Raised on blues rock and Strats, this spunky shredder is now aiming to attract headbangers and mosh pits with headless Strandbergs and brand-new signature Lace Sensor pickups.
Erin Coburn grew up on blues and classic rock. That background has afforded her a spotlight onstage for over half her life, including opening slots ahead of Marcus King and Blackberry Smoke. She released her first album Chaos Before Conformity in 2015 at just 14 years old. She was starting to cut a groove in the blues-rock genre, but the needle stopped when her ear latched onto the darker moods of Alice in Chains, more dynamic music of Sleep Token, and the technical proficiency from modern guitar whisperers Tim Henson and Scott LePage of Polyphia. Since then, her playing has sped up, her tunings have dropped—including the addition of a 7-string Strandberg—and she’s joined the heavier side of riffing with one goal in mind.
“I’m going more towards hard-rock and metal because I love it and that’s where my soul is—I just want to open up mosh pits someday!”
It’ll be interesting to see how she fuses her backbone of blues-rock with the new injection of musical blood.
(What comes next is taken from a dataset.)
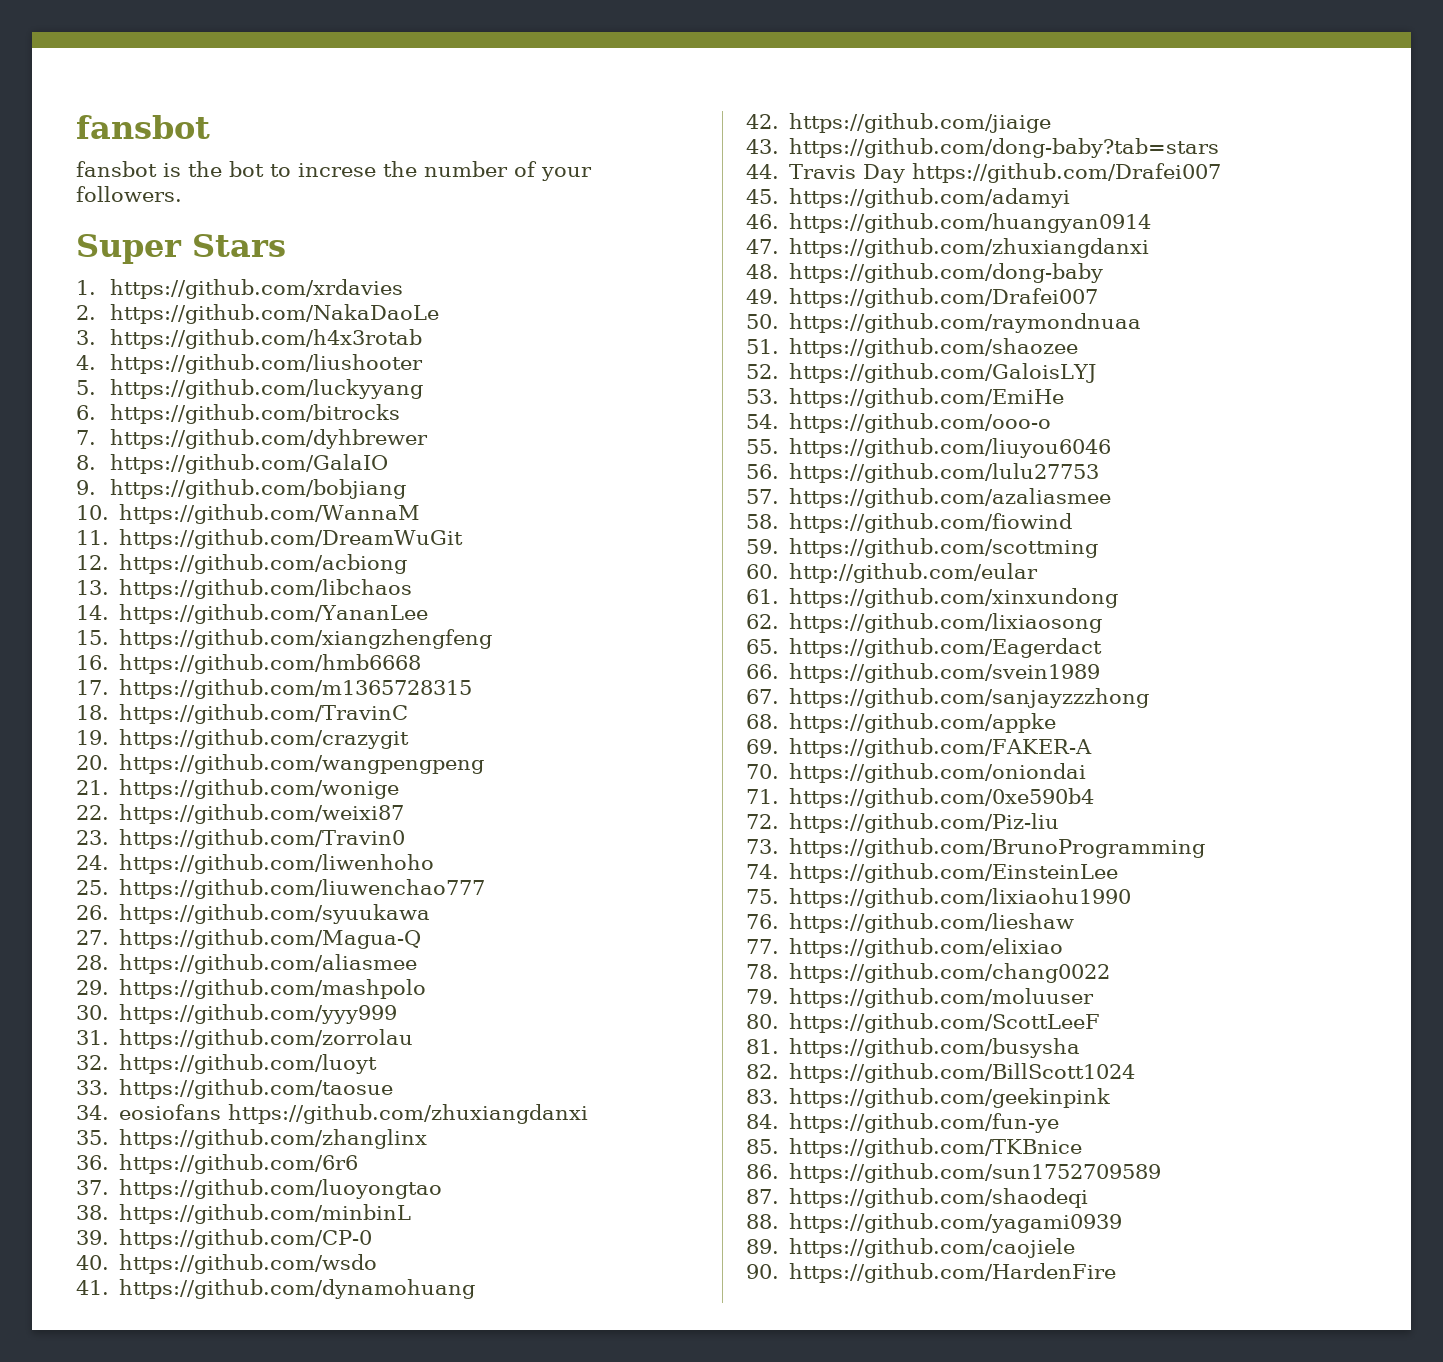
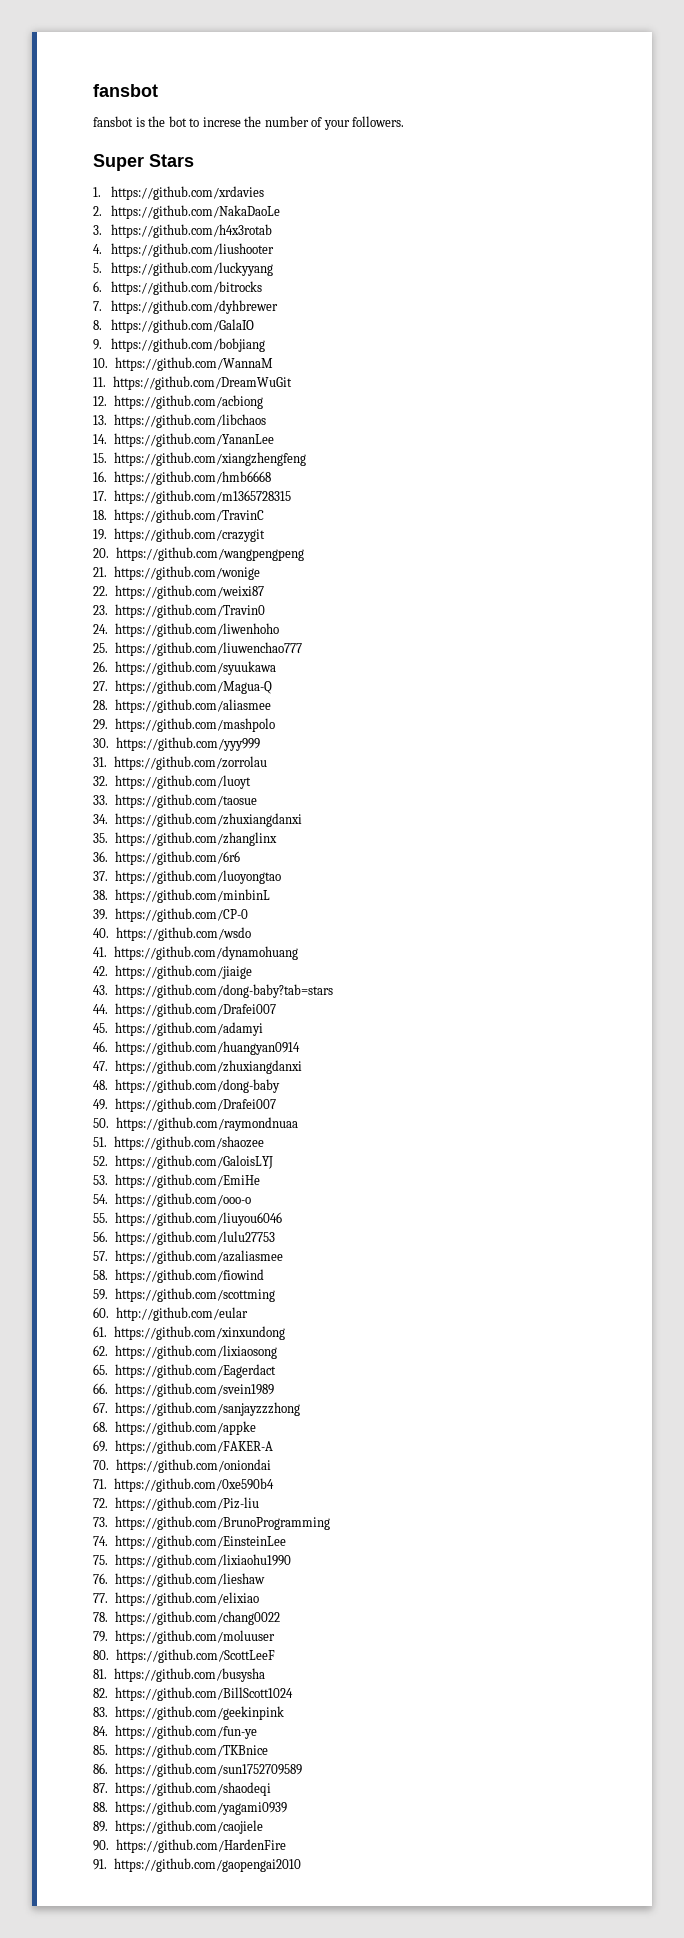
[119,1104,222,1120] eosiofans -> (108, 819) none
[789,164,906,183] Travis Day -> (108, 1009) none
(1117, 1273) none -> [93,1858,301,1872] // 91. https://github.com/gaopengai2010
Regardless of the destination, we’re just glad to be sitting shotgun for the ride.
Before her band’s headlining show at Nashville’s Eastside Bowl, Erin Coburn welcomed PG’s Chris Kies onstage for a conversation about gear, music, and surprises in her lunchbox. She dished on how she gravitated (and possibly levitated) towards Strandberg guitars during a NAMM Show visit and then divulged a brand-new offering from Lace that includes some of her own signature of sweet ’n’ heat.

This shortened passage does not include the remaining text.